Modern science cannot escape the problem of causality in the creation of the universe. There are three possible solutions to the "origin" of the universe commonly proposed. First, the universe goes back to a certain point in time, and that is the beginning (the big bang et al.). Second, the universe had no beginning (either the infinite regress, or the cyclical universe). Thirdly, there is the "strange loop" where the latter determines the former, but the former causes the latter (a quantum cosmology). There are severe difficulties with all three.
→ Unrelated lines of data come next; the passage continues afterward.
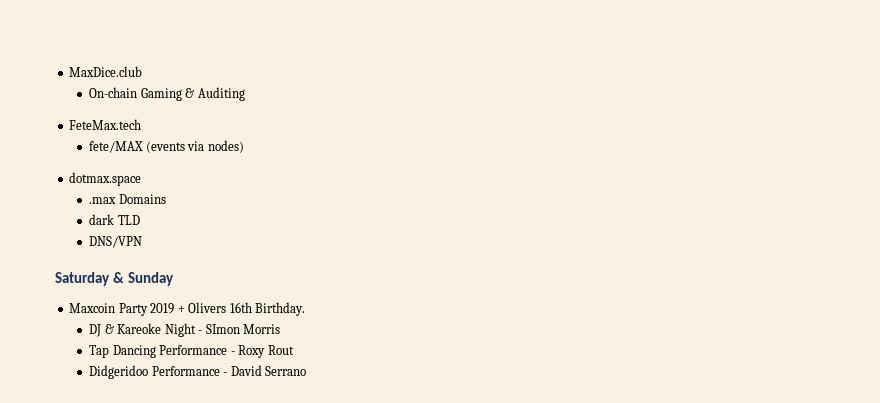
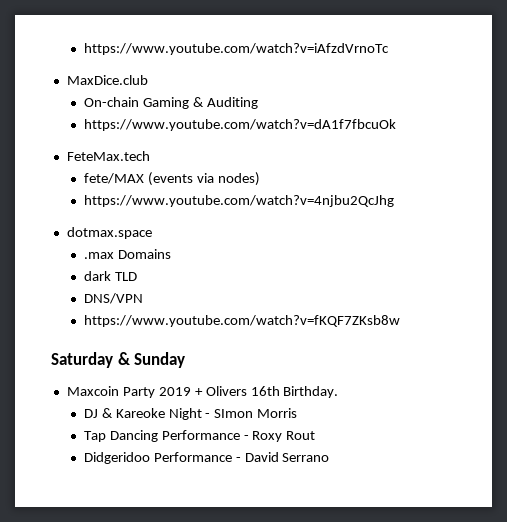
(69, 71) none -> [83,43,389,55] https://www.youtube.com/watch?v=iAfzdVrnoTc //
(245, 94) none -> [83,119,396,131] // https://www.youtube.com/watch?v=dA1f7fbcuOk
(244, 146) none -> [83,195,394,207] // https://www.youtube.com/watch?v=4njbu2QcJhg
(143, 242) none -> [83,315,400,327] // https://www.youtube.com/watch?v=fKQF7ZKsb8w

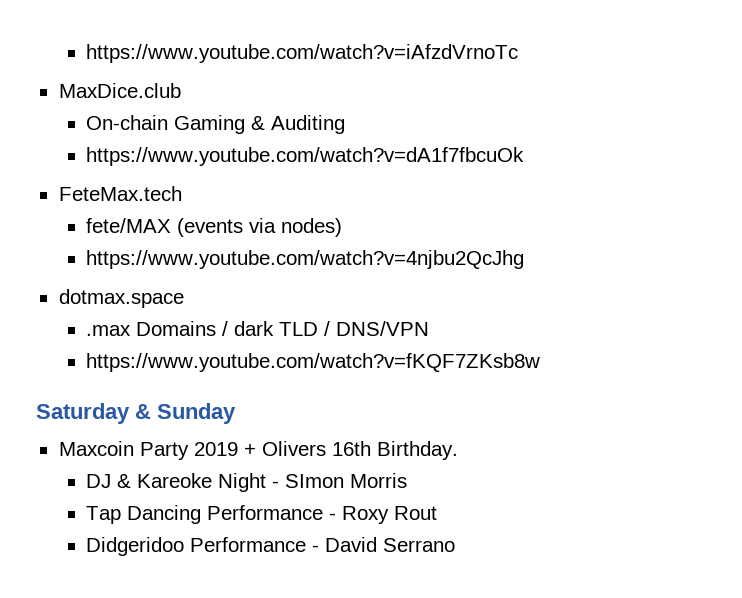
(171, 254) // -> [222,321,229,336] /
(137, 276) // -> [324,321,331,336] /

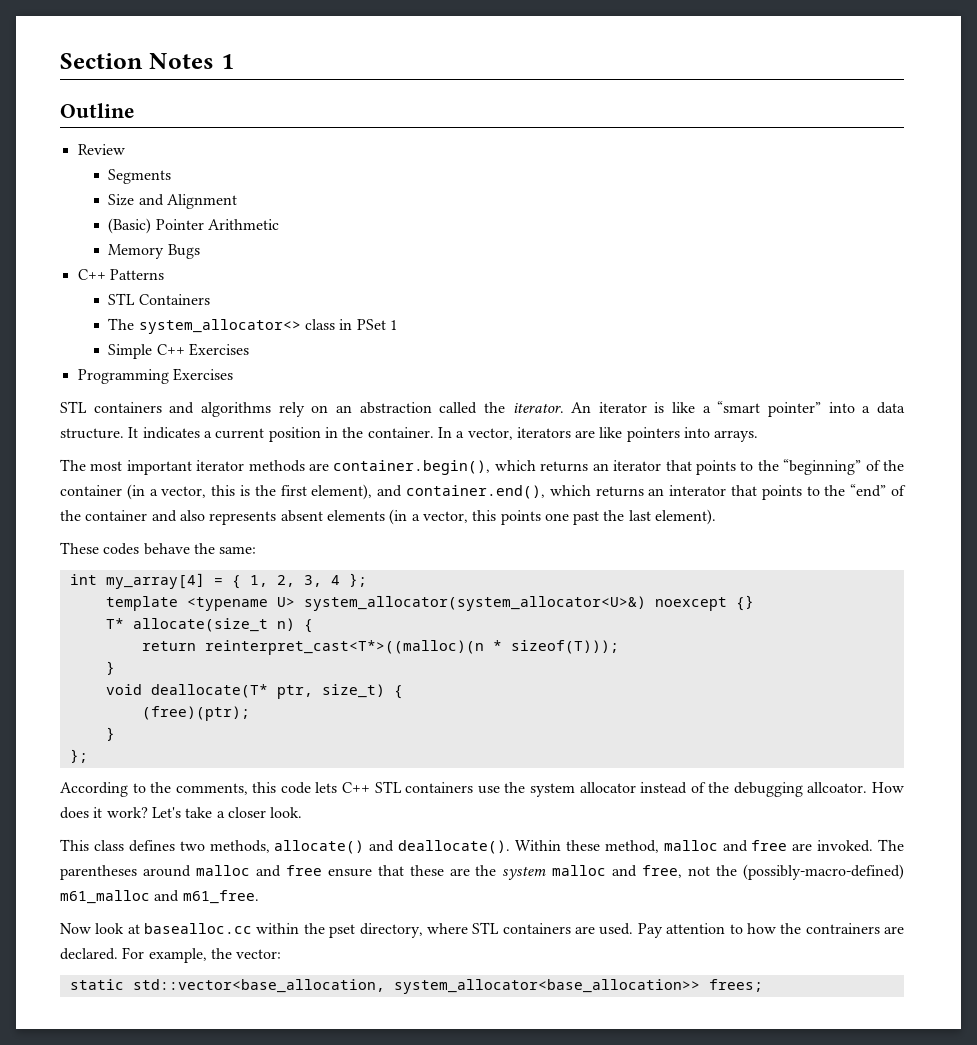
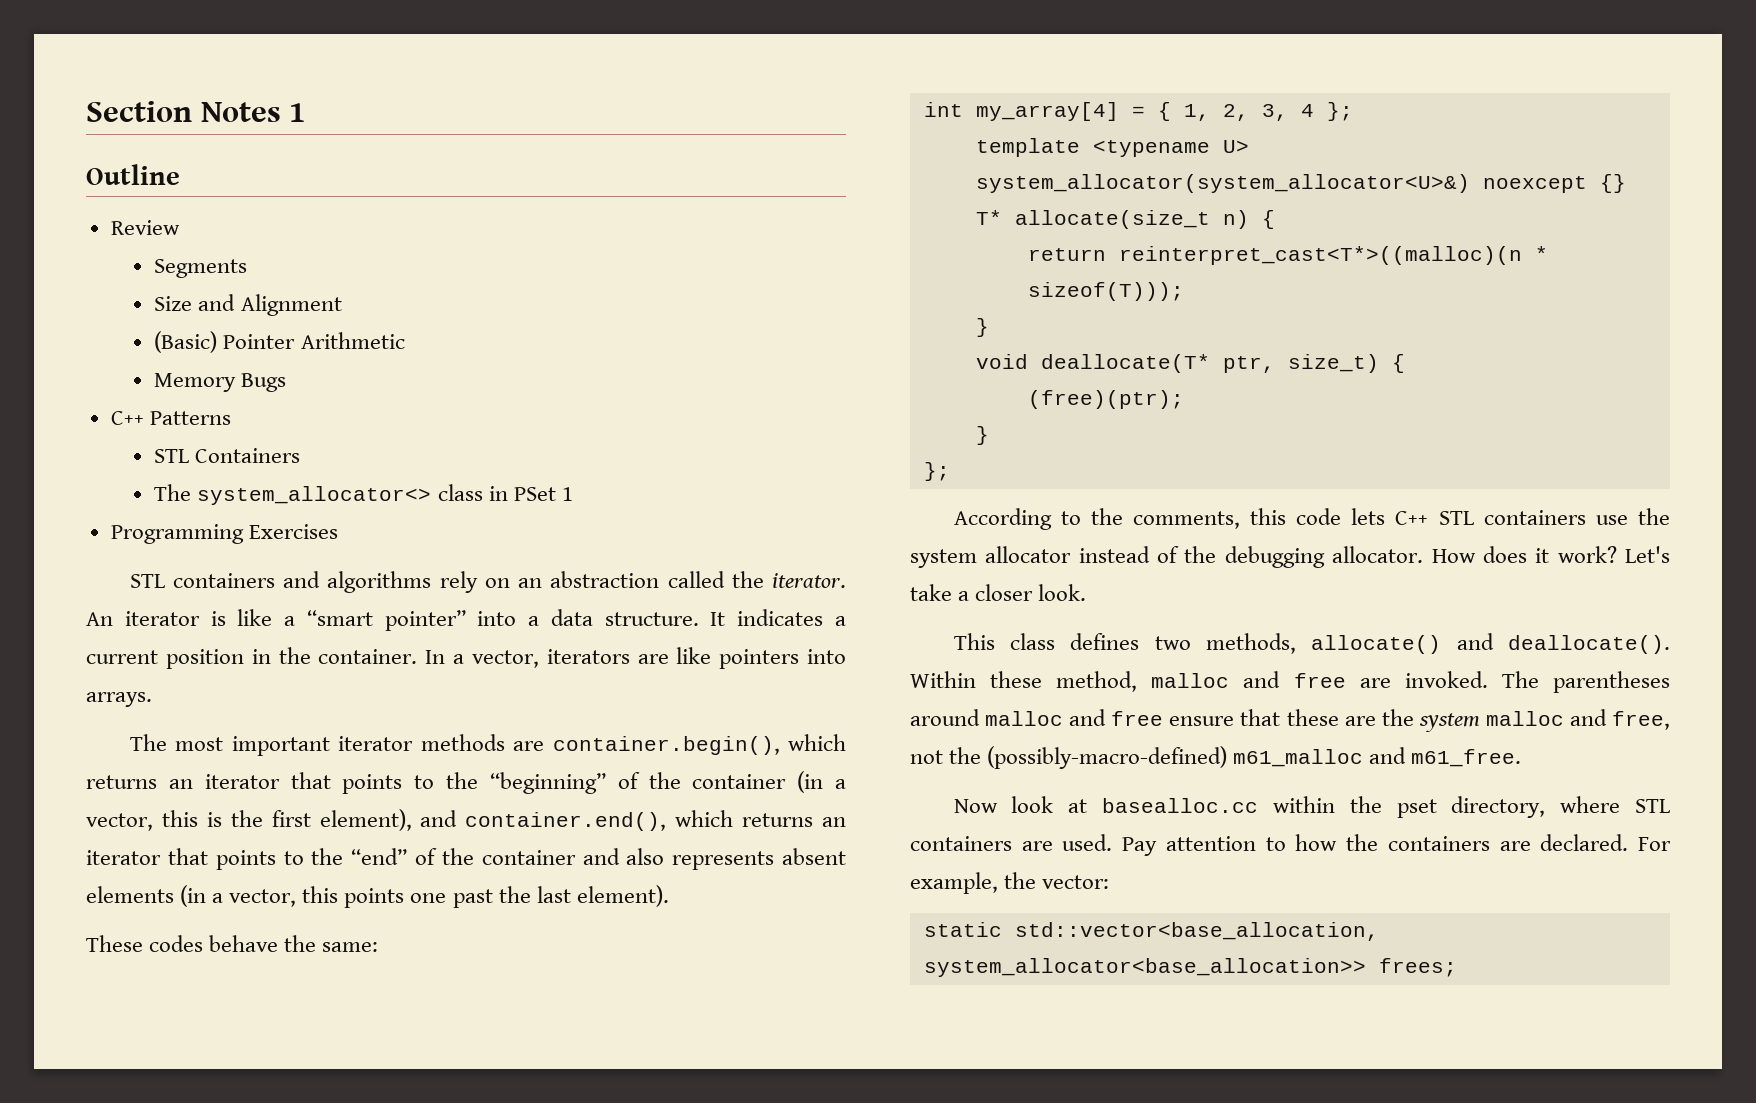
[108,343,249,359] // Simple C++ Exercises -> (573, 494) none
[669,485,727,496] interator -> [86,850,161,865] iterator
[807,782,868,793] allcoator. -> [1332,546,1424,563] allocator.
[805,923,880,934] contrainers -> [1387,836,1490,851] containers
Ad primum: Red shift is pretty well studied and documented. While there is disagreement as to what Hubble's constant should be, this school of thought usually says that about fifteen to twenty billion years ago BANG the universe started. What caused the bang? This would be outside of science. Some propose the theory of "bootstrapping" - that is, because of quantum fluctuations there is a probability of something springing out of nothing and starting the whole thing going. (aside - Poincare actually worked out the numbers. The odds, though, have way too many zeros for me to write out.) But even the bootstrapping argument has the difficulty as to why the universe came to be with the laws, regularities and so forth that it has. This cause also lies outside of the science.
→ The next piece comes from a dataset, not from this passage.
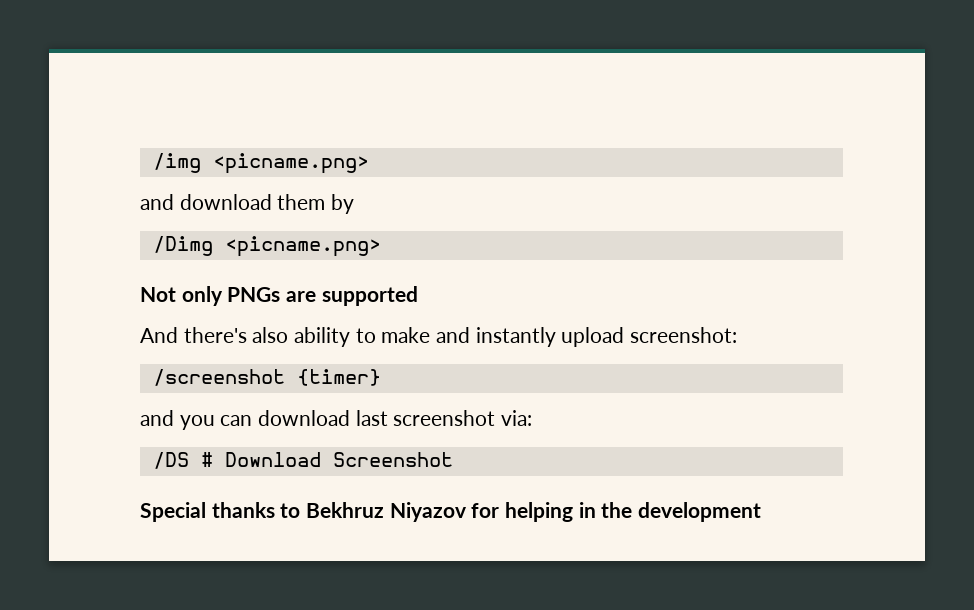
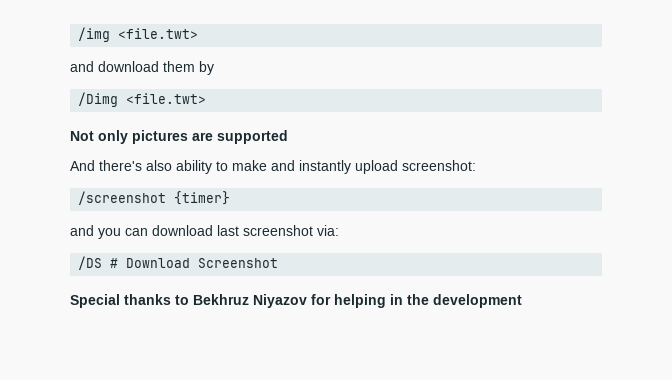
[212,153,369,174] <picname.png> -> [118,28,199,39] <file.twt>
[224,236,381,257] <picname.png> -> [126,93,207,104] <file.twt>
[227,287,281,302] PNGs -> [132,130,188,144] pictures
Ad secundum: Human knowledge [of physics-] is thus unattainable if there is not any beginning. All further questioning of nature resolves into this infinite regress, and the understanding of the "initial conditions" is thrown out. Even if it were somehow proved that the universe extended infinitely in time backwards and had no beginning, there would still be the problem of why the laws and regularities are the way they are. These can be explained in a way by the first hypothesis, but that, as said, has its own problems.
Ad tertium: Again, the strange loop has the same problems as the infinite regress: why is the universe ordered how it is ordered? How does it come to be that there is suitable conditions for stars, planets, and, finally, life? These questions (of order, which science is based on) cannot be answered by the strange loop.
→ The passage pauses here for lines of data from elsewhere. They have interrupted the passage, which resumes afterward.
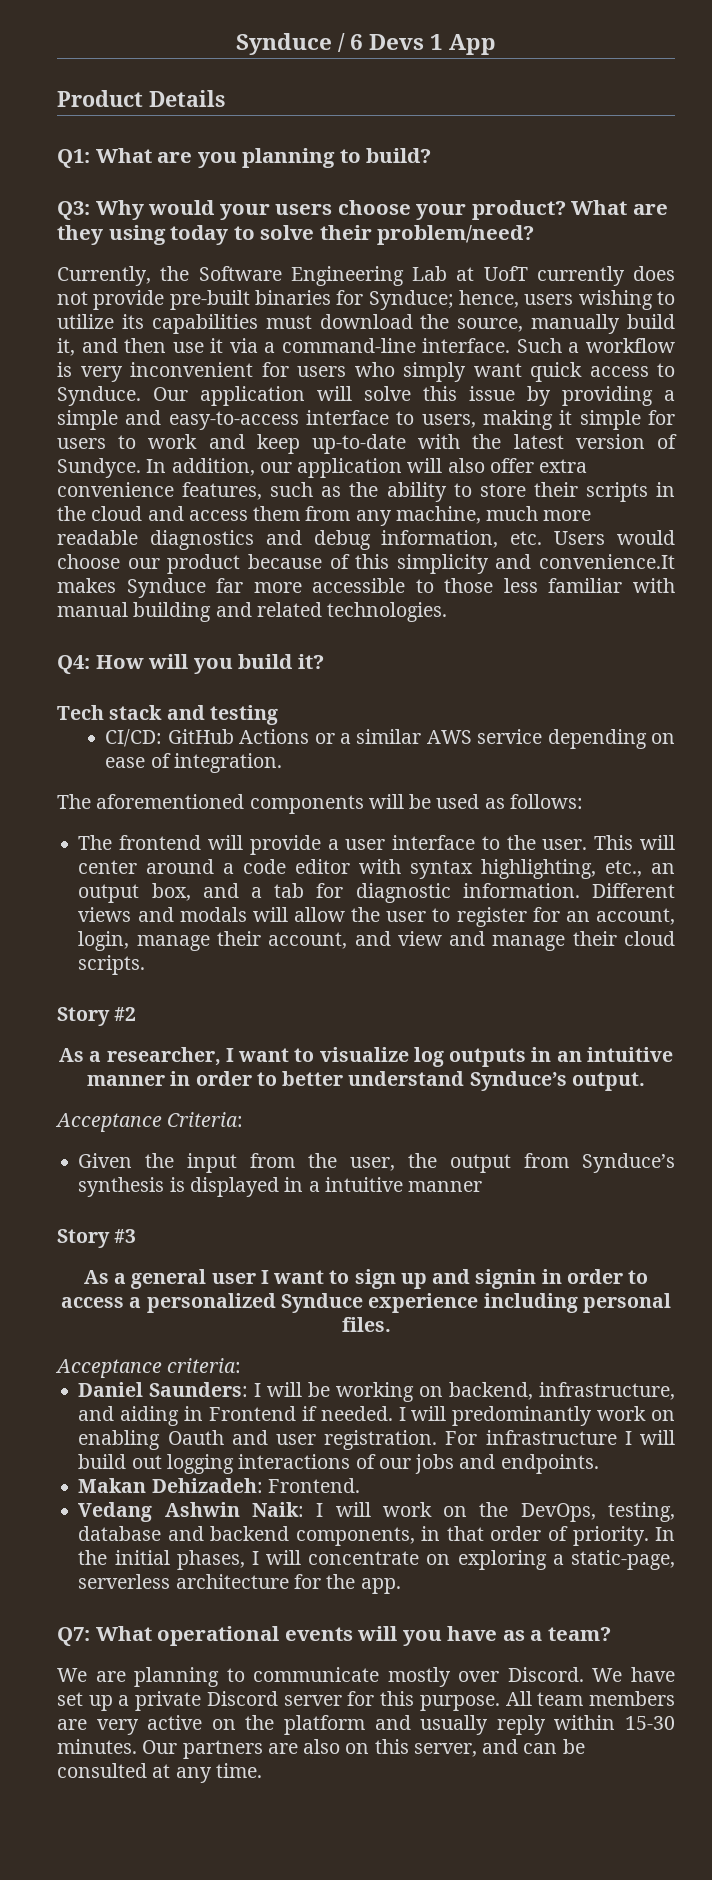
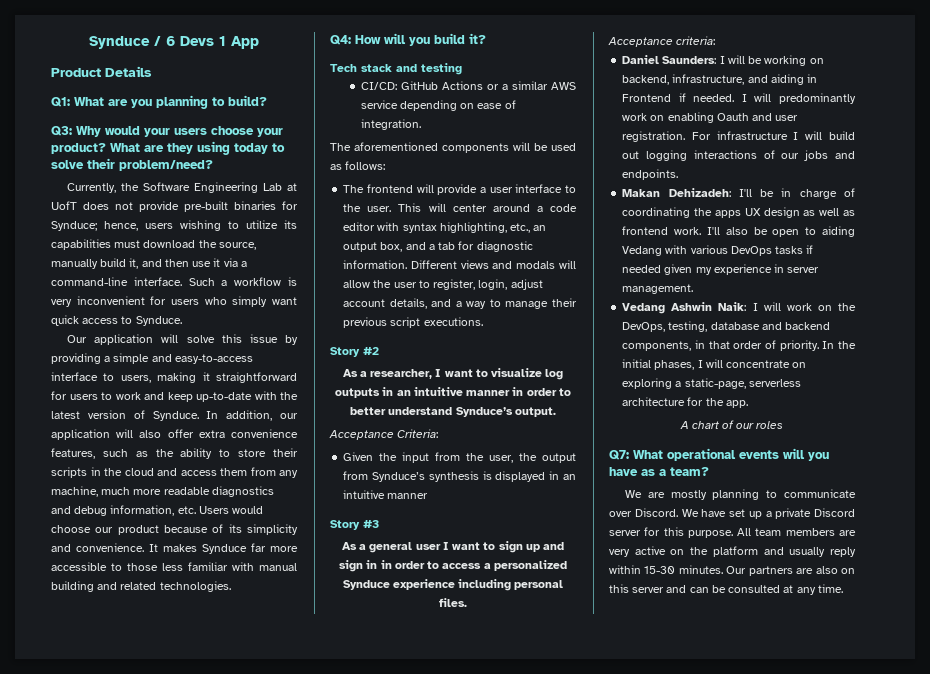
[536,266,625,286] currently -> (77, 205) none
(141, 396) none -> (182, 321) //
[579,410,641,430] simple -> [216,372,297,383] straightforward
[57,458,141,478] Sundyce. -> [152,411,199,421] Synduce.
[355,554,390,569] this -> [228,524,242,533] its
[539,554,675,569] convenience.It -> [76,543,158,552] convenience. It
[456,907,675,927] [78,931,675,951] [78,955,146,975] register for an account, login, manage their account, and view and manage their cloud scripts. -> [433,279,543,290] [343,298,577,309] [343,317,483,328] register, login, adjust account details, and a way to manage their previous script executions.
[308,1181,320,1192] a -> [563,474,576,480] an
[475,1269,537,1289] signin -> [339,560,378,572] sign in
[267,1478,360,1493] Frontend. -> [738,188,855,199] [622,207,855,218] [622,226,855,237] [622,245,814,256] [622,264,820,275] [622,284,694,294] I'll be in charge of coordinating the apps UX design as well as frontend work. I'll also be open to aiding Vedang with various DevOps tasks if needed given my experience in server management.
(401, 1586) none -> [679,420,784,429] // A chart of our roles
(126, 1676) none -> [670,490,707,500] mostly
[387,1667,451,1687] mostly -> (856, 493) none
[413,1743,477,1757] server, -> [632,587,665,593] server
What are we to do? Invent a deus ex machina to save ourselves? Have the clockmaker god wind up the world? Perhaps we say "fuck it - life is absurd anyway". Maybe we move to Arkansas and say "physics don't exist - it ain't in Genesis". Maybe we follow some scientists into "superstring theory" and try to find a theory that mathematically unites all four forces, explaining them all simply and elegantly [while ignoring, in the pit of our stomachs, the unease at not being able to explain why that should be the way it is. . .]. Drink heavily?
Or perhaps
just perhaps
we rediscover metaphysics. . .

Disagreements

Bring back metaphysics?

Next you are going to tell me you believe in the resurrection.

Not bring back, rediscover.We've had enough of this Kantian post-Empiricist bullshit rejecting metaphysics as a creator of the antimonies of pure reason.
Meta- in the sense of beyond but TALKING about, just as when we analyze a Euclid proof we are not strictly doing mathematics, but meta-mathematics.